The key risk to watch going into 2022 will be whether the Omicron variant further subdues growth and disrupts supply chains once again, just as the demand recovery from the pandemic fades away.
Global economic growth slowed at the end of 2021 amid rising COVID-19 infection rates, though remained robust. The JPMorgan Global PMI™ (compiled by IHS Markit) fell from 54.8 in November to 54.3 in December, a three-month low.
Compared with a pre-pandemic long-run average of 53.6, the latest reading signals above-trend annualised quarterly global GDP growth of approximately 3-3.5%.
The data therefore point to steady economic growth in the fourth quarter as a whole, with the rate of expansion ticking slightly higher compared to the third quarter but remaining well below the growth surge seen in the second quarter.
Global PMI and GDP
The PMI was pulled lower by a slowing of service sector growth, which slipped to the weakest for three months. In contrast, manufacturing growth accelerated to the fastest since July, albeit running behind that of services for the ninth month running.
Global PMI and Covid-19 containment
* IHS Markit's COVID-19 Containment Index is based on a basket of measures applied by governments to control the spread of the pandemic, such as non-essential business closures, school closures and travel and mobility restrictions linked to social distancing policies. As these measures are tightened, the index rises towards 100 and a relaxation of measures causes the index to fall towards zero.

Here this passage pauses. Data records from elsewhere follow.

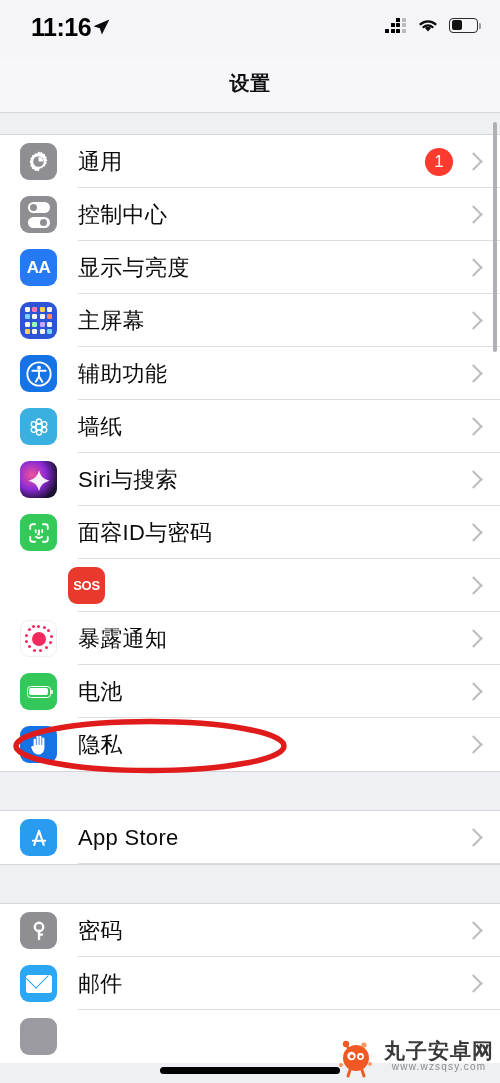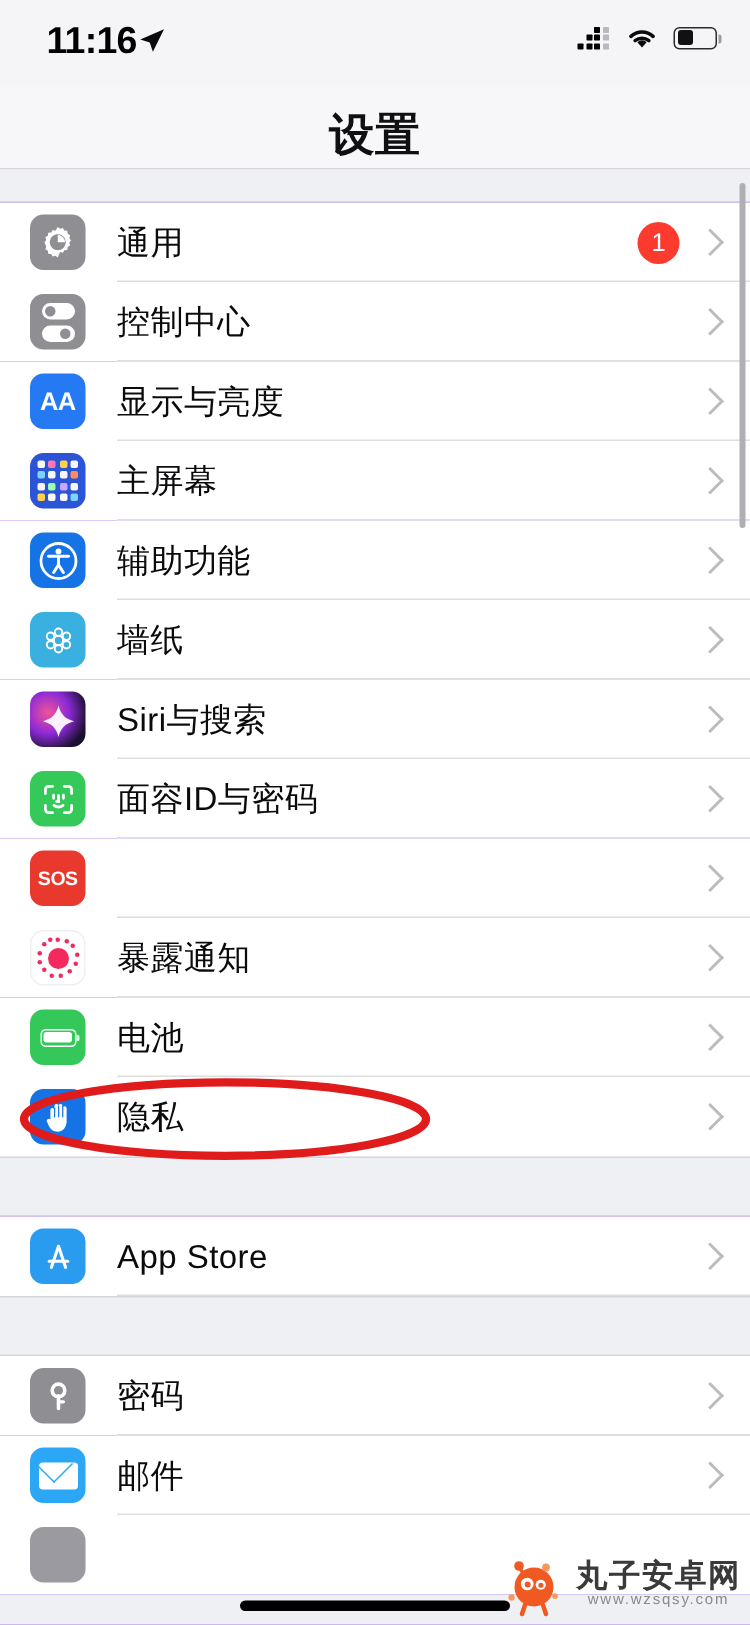"设置" #nav-title { font-size: 30px -> 20px }
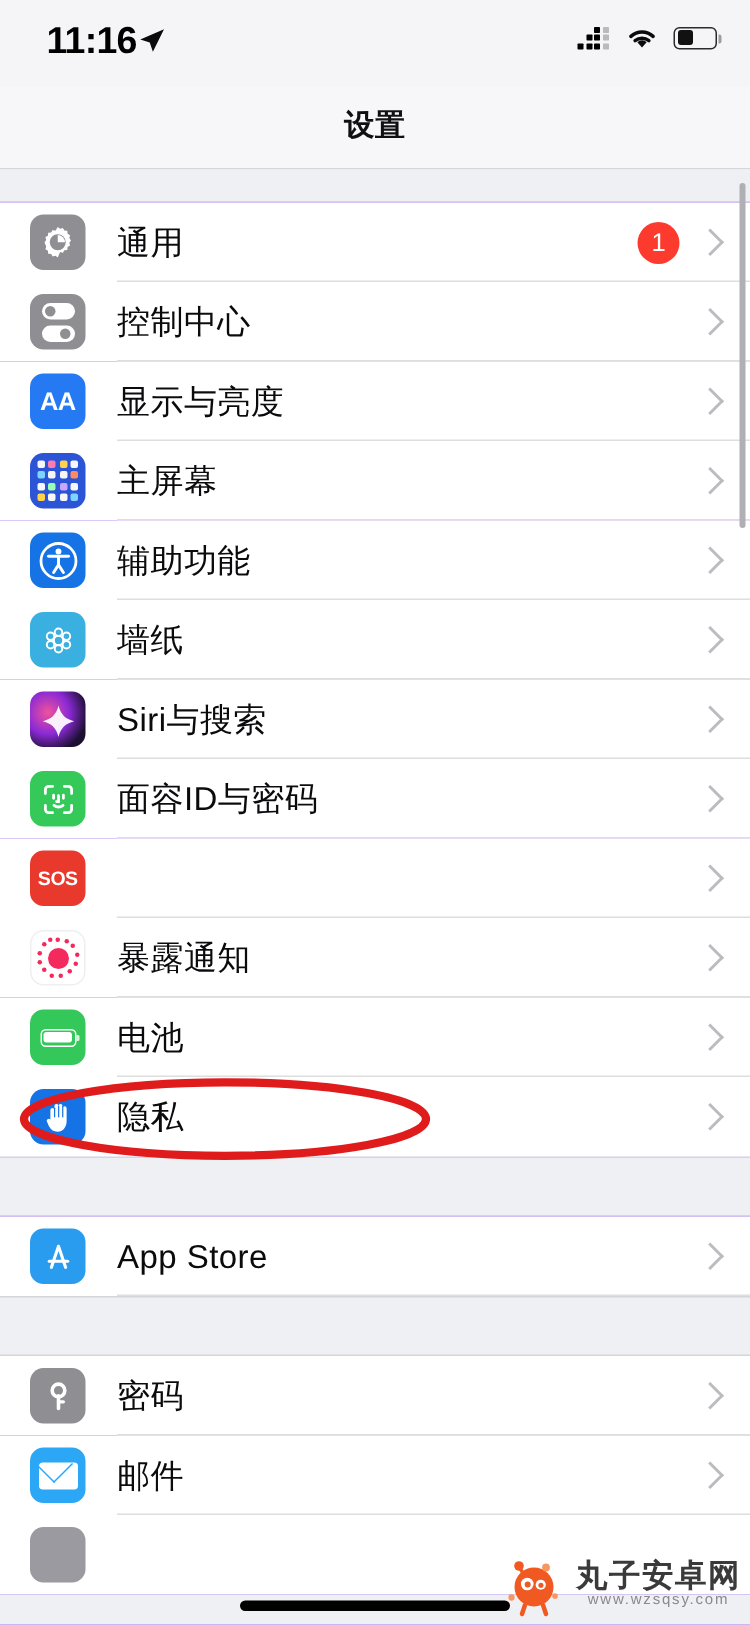"通用" .group { background: #6d28d9 -> #3b82f6 }
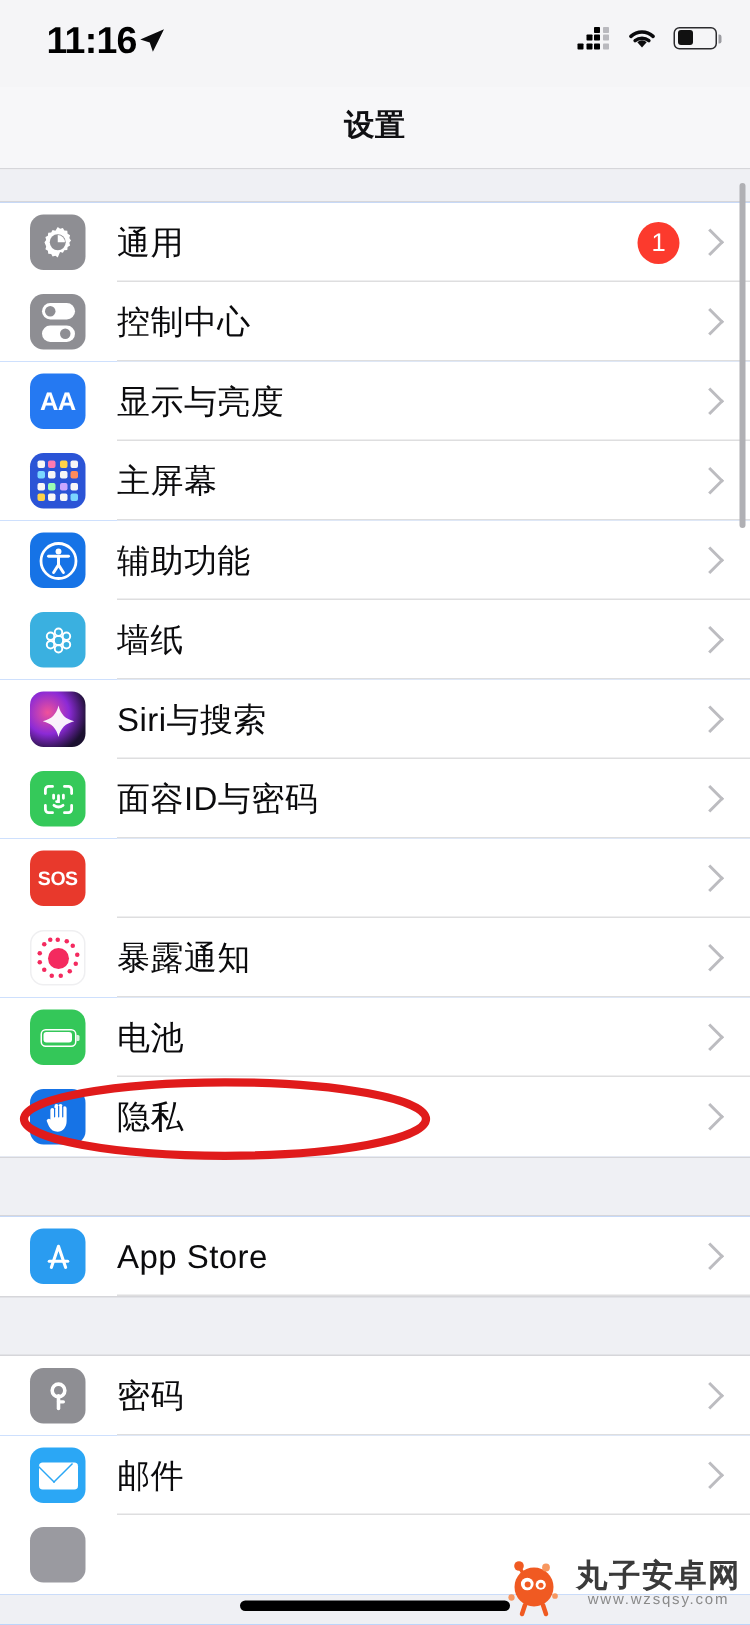"SOS" .ic-sos { margin-left: none -> 48px }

The weaker expansion of the manufacturing sector relative to services in recent months has been a function of the service sector benefitting from the opening up of economies after COVID-19 related lockdowns, while manufacturing has struggled amid ongoing supply constraints.
However, December saw both of these trends move into reverse somewhat. Rising COVID-19 infection rates, fueled by the widening spread of the Omicron variant, led to renewed restrictions (both imposed and voluntary) on face-to-face service sector activity in some economies during December. Manufacturers meanwhile reported that constraints on production had eased, though nonetheless remaining a significant drag on production in many cases.
Measured globally, the number of companies reporting that output was constrained by raw material or staff shortages fell for a second month in December, down from an unprecedented peak in October, albeit still running almost three times higher than the long-run average.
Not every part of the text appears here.